Application

The application layer wires domain, sources and storage into the four operations, plus the orchestration that schedules them and the events they emit.

Operations

backfill / stream / read / inventory are the verbs; everything else is plumbing. They take their infrastructure (registry, store, events) as keyword arguments so call sites stay explicit and testable.

Core operations — backfill, stream, read, inventory.

All public functions are async and accept keyword-only infrastructure arguments (registry, store, events, …) to keep call sites explicit and testable.

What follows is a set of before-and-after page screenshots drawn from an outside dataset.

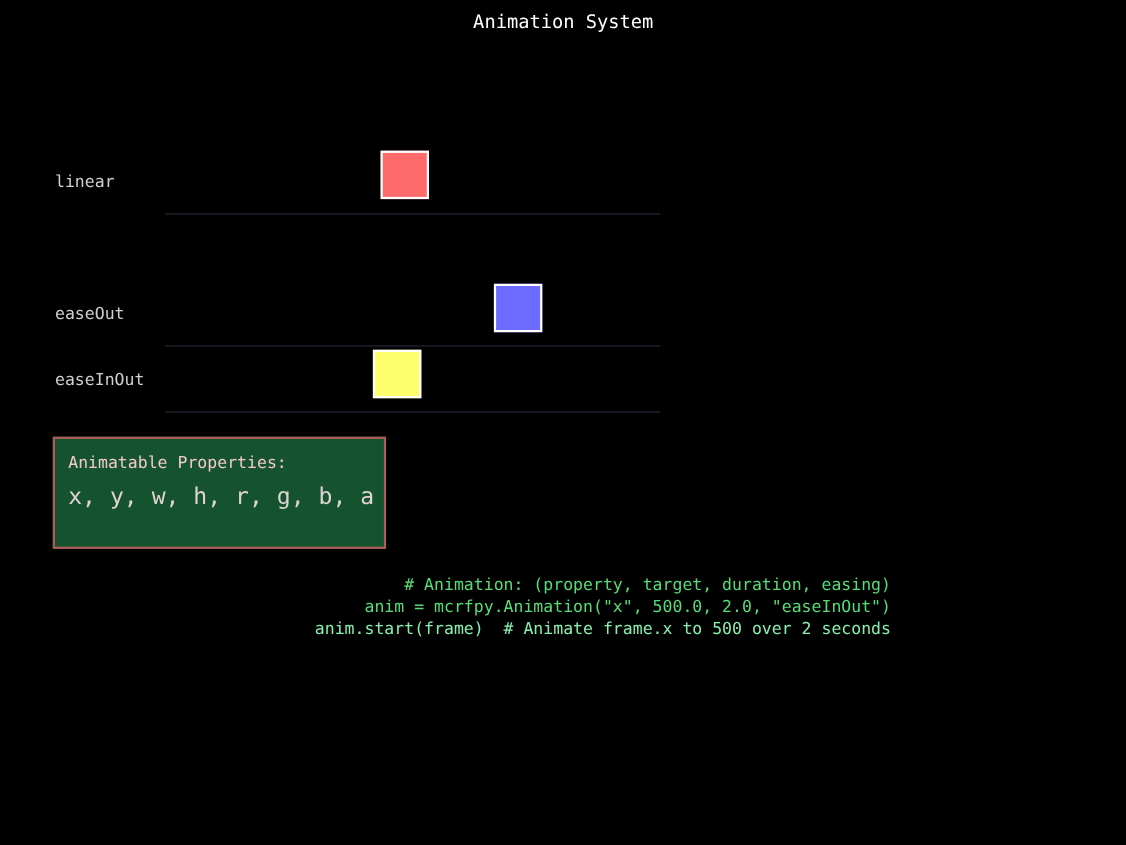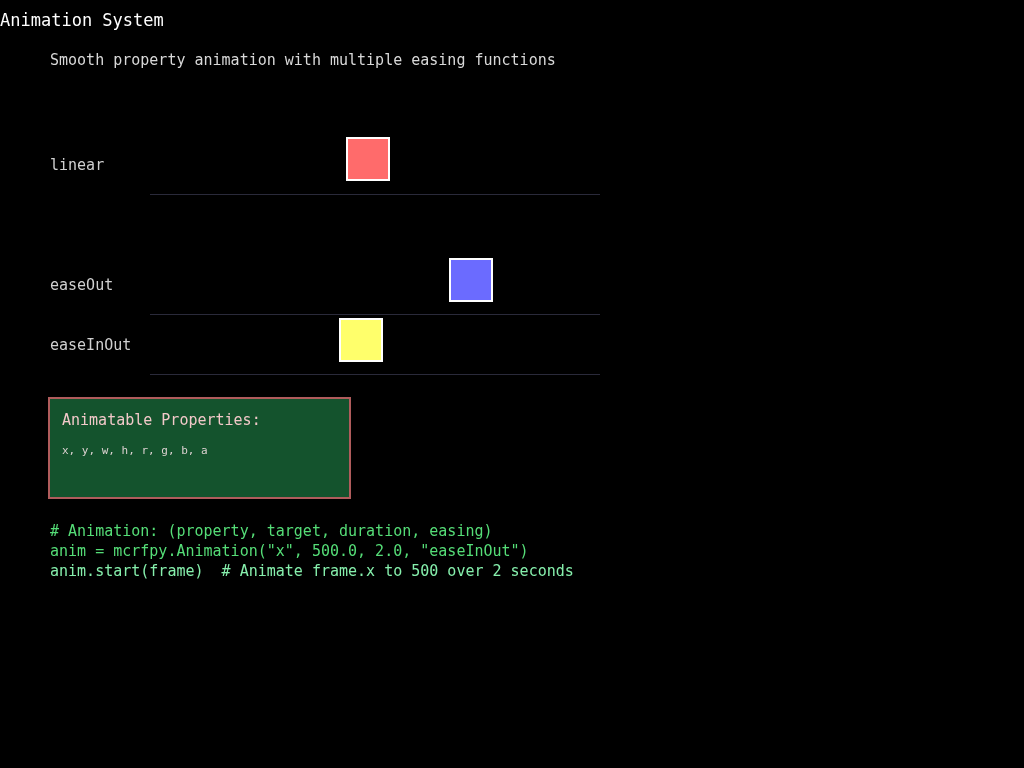--- a/index.html
+++ b/index.html
@@ -25,21 +25,21 @@
     height: 768px;
     background: #000000;
   }
 
   
   .page-title {
     position: absolute;
     left: 0;
     top: 8px;
     width: 1024px;
-    text-align: left;
+    text-align: center;
     font-size: 17px;
     line-height: 24px;
     color: #ffffff;
     letter-spacing: 0px;
     white-space: pre;
   }
 
   .page-subtitle {
     position: absolute;
     left: 50px;
@@ -112,52 +112,52 @@
     top: 11px;
     font-size: 15px;
     line-height: 20px;
     color: #f2c9c9;
     white-space: pre;
   }
 
   .info-line {
     position: absolute;
     left: 12px;
-    font-size: 11px;
+    font-size: 21px;
     line-height: 20px;
     color: #ded2d2;
     white-space: pre;
   }
   .info-line-1 { top: 42px; }
   .info-line-2 { top: 67px; }
 
   
   .code-block {
     position: absolute;
     left: 50px;
     top: 521px;
     width: 760px;
+    text-align: right;
   }
 
   .code-line {
     font-size: 15px;
     line-height: 20px;
     color: #55dd77;
     white-space: pre;
     height: 20px;
   }
 </style>
 </head>
 <body style="background: rgb(0, 0, 0);">
 
 <div class="stage">
 
   <div class="page-title" style="color: rgb(255, 255, 255);">Animation System</div>
 
-  <div class="page-subtitle" style="color: rgb(216, 216, 216);">Smooth property animation with multiple easing functions</div>
 
   <div class="tracks">
 
     <div class="track" style="top:135px;">
       <div class="track-label" style="color: rgb(208, 208, 208);">linear</div>
       <div class="track-rail" style="background: rgb(42, 42, 58);"></div>
       <div class="track-box" id="box-0" style="background: rgb(255, 107, 107); border-color: rgb(255, 255, 255); left: 346px; top: 2px;"></div>
     </div>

Key contract for paginators: each fetch_page passed to paginate_ohlc / paginate_trades must be a closure with symbol (and span for OHLC) already bound:

async def _fetch(start_ns, end_ns, limit):

return await adapter.fetch_ohlc_page(symbol, span, start_ns, end_ns, limit)

async backfill(spec, *, registry, store, runs_store=None, coverage_store=None, events=None, stop_event=None, run_id=None)[source]

Backfill historical data from a source to the Parquet store.

Parameters:
specJobSpec

Job specification (operation='backfill'). spec.params.start controls the start point:

  • 'last': resume from the last stored timestamp. If no data exists yet, defaults to 30 days ago to avoid a multi-decade paginator run from epoch 0.

  • 'origin': start from the exchange’s earliest available data (timestamp 0 — many pages will be empty before the exchange’s launch date).

  • An ISO-8601 date string ('2024-01-01') or a nanosecond integer: explicit start timestamp.

registrySourceRegistry
storeParquetStore
runs_storeRunsStore or None
coverage_storeCoverageStore or None

When set, start="last" falls back to the manifest’s recorded max_ts if no local file exists (so a dropped store doesn’t trigger a re-download), and the dataset’s extent is recorded on success.

eventsRunEvents or None
stop_eventasyncio.Event or None

Set externally to cancel mid-run cleanly.

run_idstr or None

Override the auto-generated run ID (used by the API endpoint so the polling URL matches what is stored in RunsStore).

Returns:
dict

{'run_id', 'rows_written', 'start_ns', 'end_ns'} on success; {'run_id', 'rows_written', 'error'} on failure.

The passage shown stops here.